All of the foregoing conditions, limitations, restrictions and covenants shall be deemed covenants and restrictions running with the land and shall be binding on any and all persons who may at any time or from time to time own or have any interest whatsoever in any lot in said plat,. .. until January 1,1956, at which time said сovenants and restrictions shall be automatically extended for successive periods of 10 years each unless on or before said above mentioned date or any ten year extension, a written instrument shall be executed by the then record owners of a majority of the lots in said plat and duly recorded in the office of the Auditor of King County, Washingtоn, terminating or otherwise changing or modifying said covenants or restrictions in whole or in part, to take effect on said above mentioned date or at the expiration of any of successive ten year periods thereafter.
The owner of any lot in said plat shall have the right and power to enforce any or all of the conditions, limitations,*414 restrictions and covenants contained herein against any person or persons violating or attempting to violate the same . . . .[2 ]

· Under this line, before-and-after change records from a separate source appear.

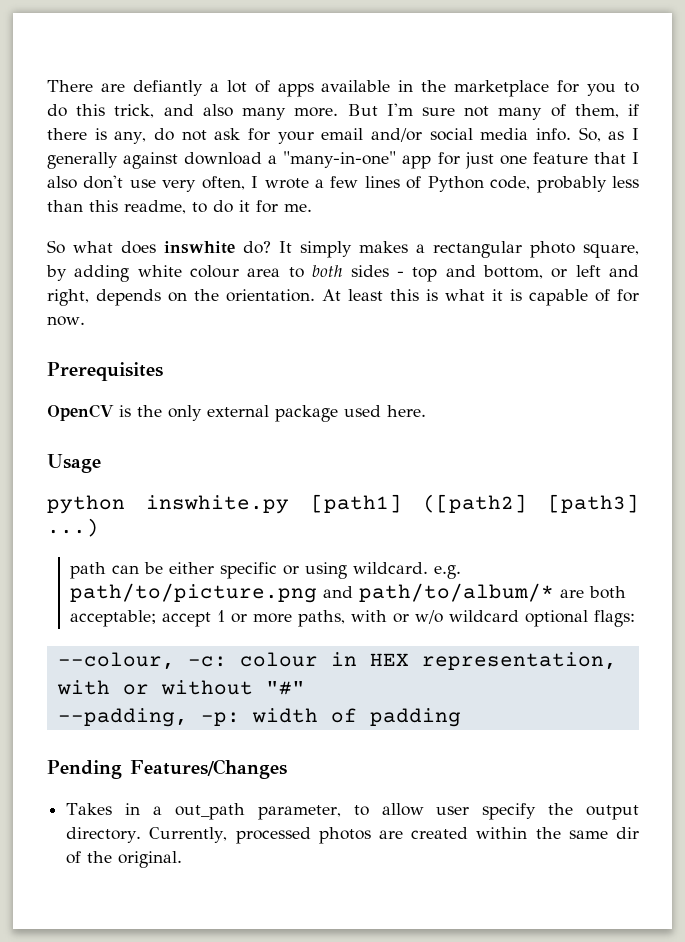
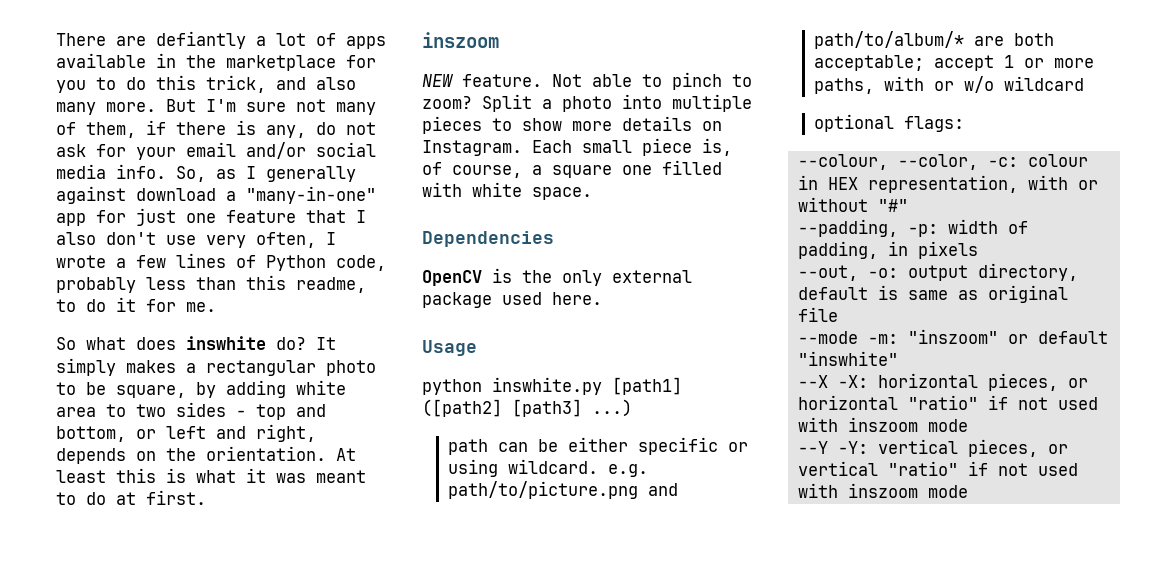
(575, 249) none -> [56,382,106,395] to be
[190,265,240,278] colour -> (346, 387) none
[312,265,343,277] both -> [136,404,166,417] two
[510,289,639,306] [47,316,85,326] [47,362,163,381] is capable of for now. // Prerequisites -> [276,470,366,483] [56,490,206,505] [422,32,499,48] [422,72,752,90] [422,94,752,112] [422,116,722,134] [422,138,732,156] [422,160,722,178] [422,182,592,200] [422,231,554,247] was meant to do at first. // inszoom // NEW feature. Not able to pinch to zoom? Split a photo into multiple pieces to show more details on Instagram. Each small piece is, of course, a square one filled with white space. // Dependencies
(519, 616) none -> (1084, 83) //
(175, 661) none -> [897,154,978,170] --color,
[369,708,461,727] [47,759,287,779] [66,803,639,820] [66,827,639,844] [66,851,183,868] padding // Pending Features/Changes // Takes in a out_path parameter, to allow user specify the output directory. Currently, processed photos are created within the same dir of the original. -> [797,241,978,259] [797,263,1078,281] [797,285,1068,303] [797,307,838,322] [797,329,1108,344] [797,351,898,366] [797,373,1088,391] [797,395,1098,410] [797,417,968,432] [797,439,1068,457] [797,461,1078,476] [797,483,968,498] padding, in pixels // --out, -o: output directory, default is same as original file // --mode -m: "inszoom" or default "inswhite" // --X -X: horizontal pieces, or horizontal "ratio" if not used with inszoom mode // --Y -Y: vertical pieces, or vertical "ratio" if not used with inszoom mode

¶4 The plat for “Sea Lawn Acres Division No. Two” (Plat 2) was created by instrument recorded April 27, 1951.
¶5 The deeds issued to the initial purchasers of Plat 2 did not contain any reference to the Plat 1 covenants. Restrictive covenants for Plat 2 were executed on May 23, 1951, and recorded on May 25, 1951. Plat 2’s restrictive covenants are identical to those in Plat 1 recited above.
¶6 At the time the properties were marketed for sale, a brochure advertised Plat 1 as providing an “unobstructed and sweeping view of Pugеt Sound and the Olympic mountains. The lower portion [Plat 2], comprising another 50 lots, offers a partial view.” These representations may well have been true at the time. Now, however, a newer and separate development known as Blakely Court has been erected. Blakely Court obstructs many of the views that were enjoyed by the homes in Plat 2.
f 7 A mаjority of the owners in Plat 2 voted to revoke the restrictive covenants of their plat. The revocation was filed on September 1, 2005,
¶8 The trial court granted the Plat 2 owners’ motion for summary judgment dismissal. SSLAA appeals.
¶9 The question of whether a lot owner in one plat has the legal right to enforce restrictive covenants that have been revoked by lot owners in an adjacent but separate plat is one of first impression in Washington State. Other jurisdictions, however, have not permitted such enforcement where “a subdivision is developed in sections and each section is platted and recorded at different times [;] restrictive covenants for each particular section apply only to lots within that section.”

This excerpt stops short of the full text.